Ouest France
2 octobre 1999 · BENOÎT LE BRETON
MOLIÈRE en clown austère et ambigu
VIGNER réhabilite un Arnolphe pathétique dans L'école des femmes
ÉRIC VIGNER met actuellement en scène L'école des femmes à Paris, dans le cadre prestigieux de la Comédie-Française (Ouest-France de mecredi). Le patron du théâtre de Lorient délaisse le ton de la farce. Sa lecture de MOLIÈRE met en lumière un auteur plus austère, plus ambigu. Moins drôle, certainement. Mais, néanmoins, profondément humain...
Le patron du CDDB ne verra jamais MOLIÈRE débouler, avec son nez rouge, dans l'arène d'un cirque. Il l'inviterait plutôt à s'allonger sur le divan. Fidèle à sa méthode analytique, le docteur VIGNER ne s'arrête pas aux premiers symptômes. Mais veut aller au-delà des gros sabots de la satire. Prenez Arnolphe, le personnage central de L'école des femmes. A l'entendre prôner la toute puissance de l'homme sur la femme, réduite au rôle de nunuche soumise, on en ferait bien le digne ancêtre du plus extrémiste des talibans.
Cet homme a, en fait, été touché par l'amour, affirme ÉRIC VIGNER. En recueillant Agnès, âgée de 4 ans, il veut déjà en faire sa femme.
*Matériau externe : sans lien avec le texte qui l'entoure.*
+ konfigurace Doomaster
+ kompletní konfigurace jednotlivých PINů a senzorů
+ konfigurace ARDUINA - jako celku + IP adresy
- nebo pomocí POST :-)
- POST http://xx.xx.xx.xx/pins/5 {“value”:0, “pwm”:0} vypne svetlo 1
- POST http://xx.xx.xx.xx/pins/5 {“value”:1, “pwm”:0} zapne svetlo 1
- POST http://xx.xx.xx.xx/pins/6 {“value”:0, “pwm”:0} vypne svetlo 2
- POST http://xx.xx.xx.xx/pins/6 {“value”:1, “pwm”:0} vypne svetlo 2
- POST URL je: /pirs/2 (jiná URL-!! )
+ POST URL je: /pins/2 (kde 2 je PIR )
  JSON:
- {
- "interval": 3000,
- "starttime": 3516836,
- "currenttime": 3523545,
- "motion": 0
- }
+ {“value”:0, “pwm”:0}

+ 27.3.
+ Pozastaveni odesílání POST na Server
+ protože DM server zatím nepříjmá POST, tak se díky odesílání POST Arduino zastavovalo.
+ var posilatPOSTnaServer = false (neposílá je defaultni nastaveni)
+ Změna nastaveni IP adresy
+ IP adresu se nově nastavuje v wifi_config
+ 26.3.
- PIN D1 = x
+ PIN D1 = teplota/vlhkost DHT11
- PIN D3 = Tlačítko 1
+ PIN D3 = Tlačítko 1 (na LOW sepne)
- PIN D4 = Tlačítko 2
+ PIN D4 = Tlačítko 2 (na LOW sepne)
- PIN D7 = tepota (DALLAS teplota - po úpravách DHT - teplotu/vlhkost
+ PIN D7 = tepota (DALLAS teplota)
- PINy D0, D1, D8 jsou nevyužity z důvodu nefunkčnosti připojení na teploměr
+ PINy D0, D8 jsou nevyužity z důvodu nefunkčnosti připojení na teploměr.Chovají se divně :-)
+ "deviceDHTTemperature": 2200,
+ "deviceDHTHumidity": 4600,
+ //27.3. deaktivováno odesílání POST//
Il l'élève à l'écart du monde. Et lui impose le sien en pensant, naïvement, qu'elle y restera. Bien entendu, 13 ans plus tard, la candide Agnès est séduite par le bel Horace. "Arnolphe se prend pour Dieu, pour le créateur de cette femme. Il vit l'amour comme un absolu. Loin d'être rétrograde, son monde repose, au contraire, sur des valeurs humanistes, particulièrement progressistes pour l'époque."
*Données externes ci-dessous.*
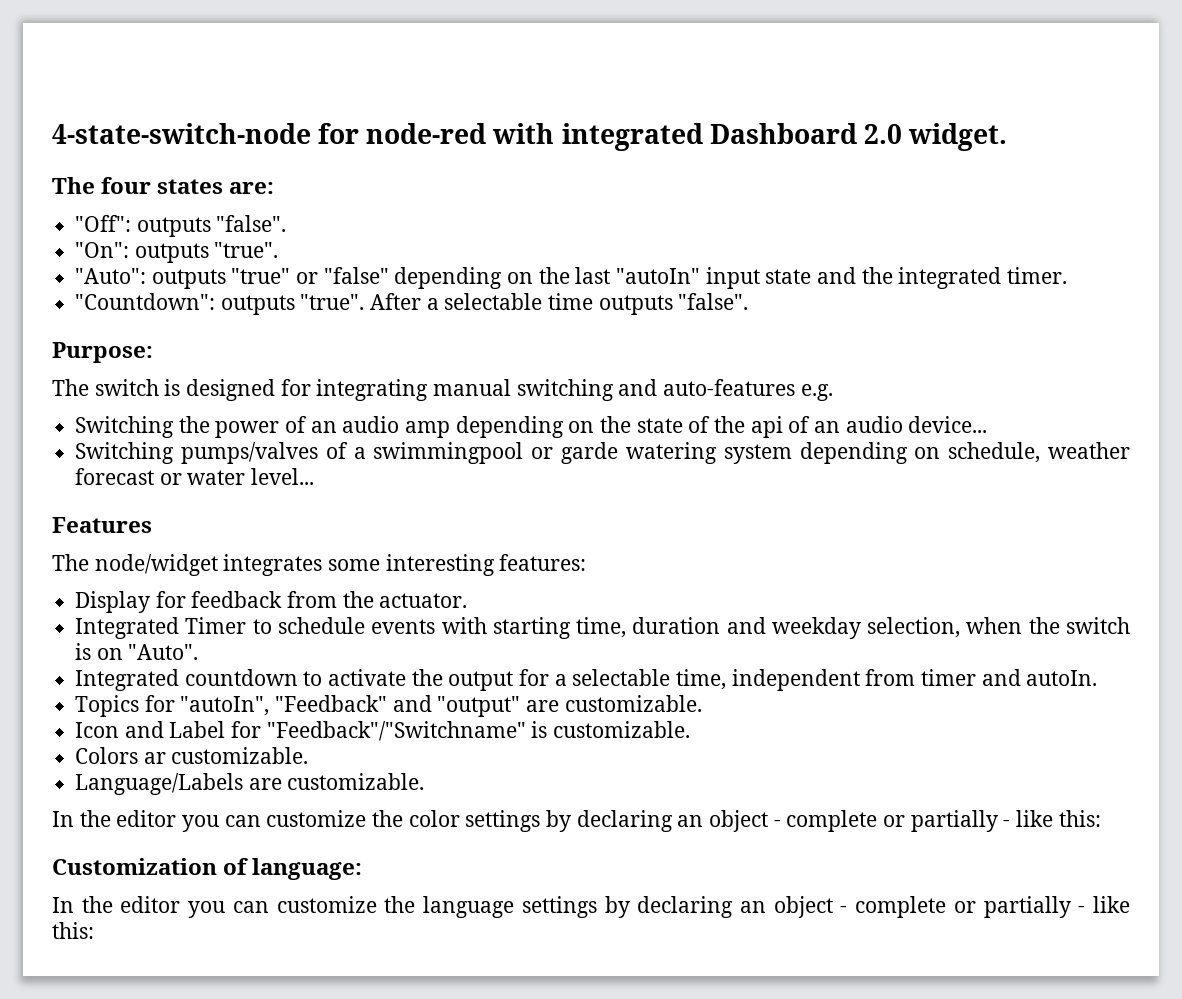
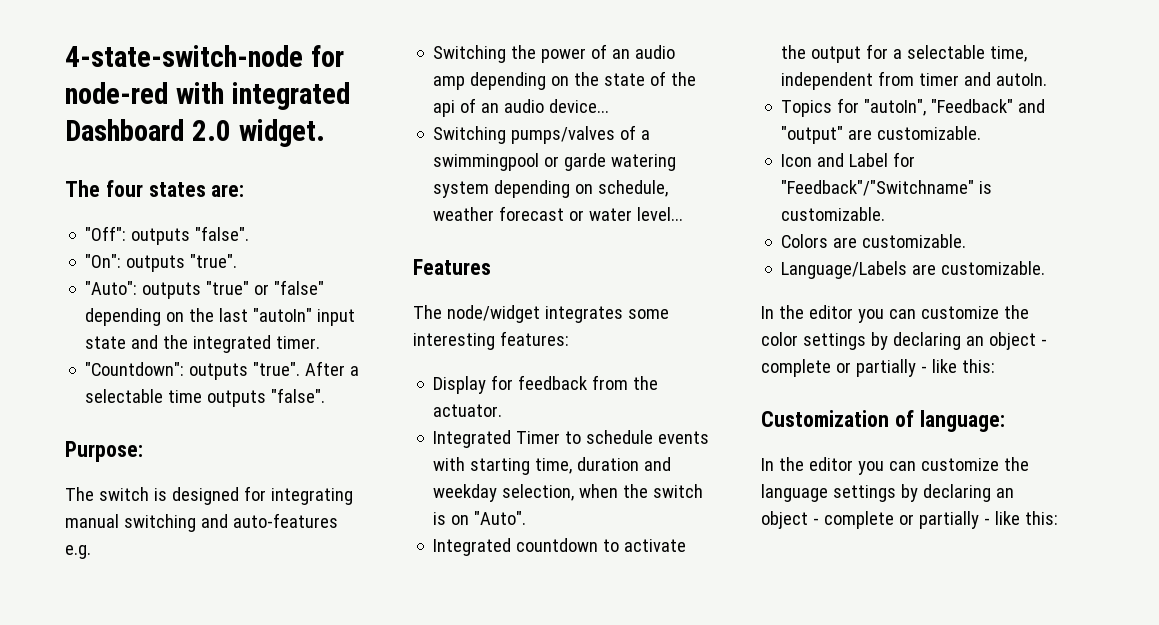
- Colors ar customizable.
+ Colors are customizable.

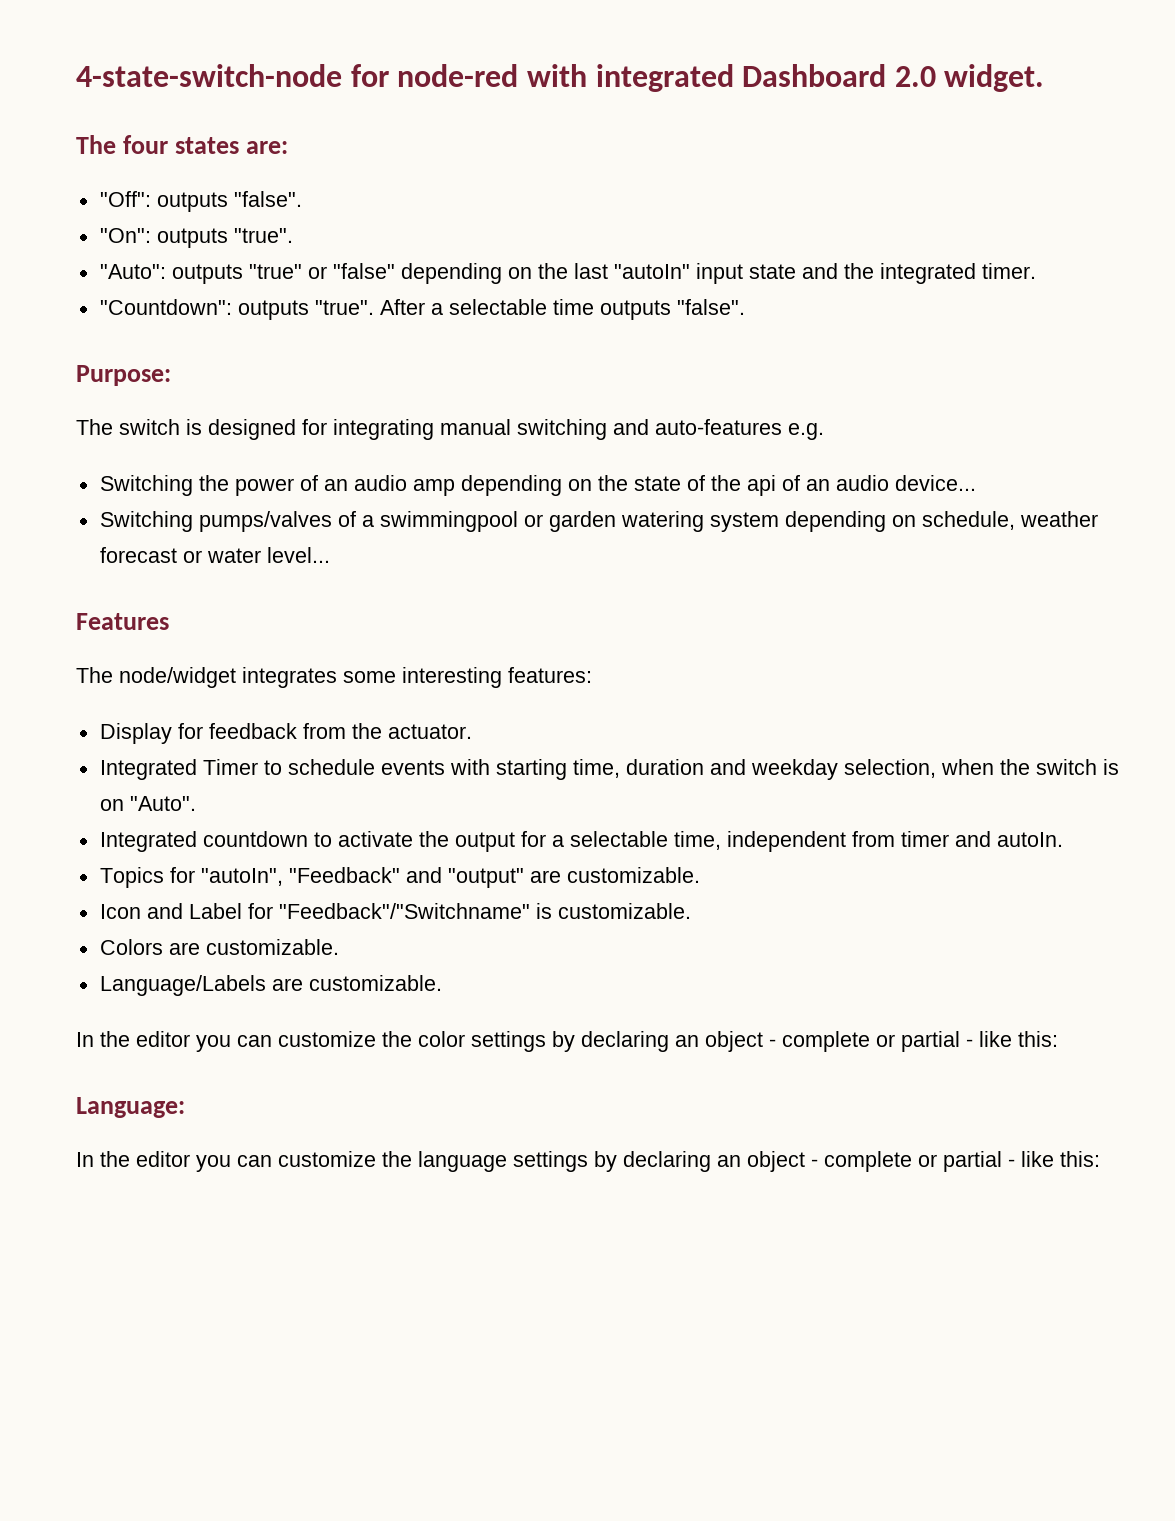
- Switching pumps/valves of a swimmingpool or garde watering system depending on schedule, weather forecast or water level...
+ Switching pumps/valves of a swimmingpool or garden watering system depending on schedule, weather forecast or water level...
- In the editor you can customize the color settings by declaring an object - complete or partially - like this:
+ In the editor you can customize the color settings by declaring an object - complete or partial - like this:
- Customization of language:
+ Language:
- In the editor you can customize the language settings by declaring an object - complete or partially - like this:
+ In the editor you can customize the language settings by declaring an object - complete or partial - like this:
Dans L'école des femmes, version VIGNER, Arnolphe n'a donc plus rien du vieillard un brin vicelard. Et surtout ridicule à force d'être dépassé par les événements. Magnifiquement campé par Bruno Raffaelli, sociétaire de la Comédie-Française, il devient, au contraire, touchant, pathétique. À tel point qu'on a envie de le plaindre, de le consoler, même au plus fort de ses diatribes misogynes.
Mise en scène verticale
VIGNER considère L'école des femmes comme une œuvre charnière, au même titre que Marion de Lorme de Victor Hugo. En passant de l'une à l'autre, le metteur en scène a, d'ailleurs, mis du Marion dans son Agnès : le phrasé pointu, un peu précieux et à bout de souffle est, en effet, le même.
En poupée danseuse de boîte à musique, à l'air naïf et éthéré, cette Agnès-là énerve parfois. Tout comme les longues tirades en alexandrins de MOLIÈRE , restituées sans artifice par VIGNER, finissent par être indigestes. Cette rigueur, qui limite forcément les éclats de rire, n'est pourtant jamais rasoir.
On se laisse prendre au jeu brillantissime des comédiens du Français et à la mise en scène sobre et subtile d'ÉRIC VIGNER. Dieu sait pourtant si le décor est chargé. D'une rare élégance aussi. L'incroyable amoncellement de lames de bois blanc est, en effet, superbement agencé. VIGNER joue de cette étonnante maison-labyrinthe, de ses étages et demi-étages. Sa mise en scène devient verticale. Il se fait peintre quand, décalant ses comédiens du haut en bas, il brosse de véritables tableaux de maître, colorés par de délicats jeux d'ombres et de lumières.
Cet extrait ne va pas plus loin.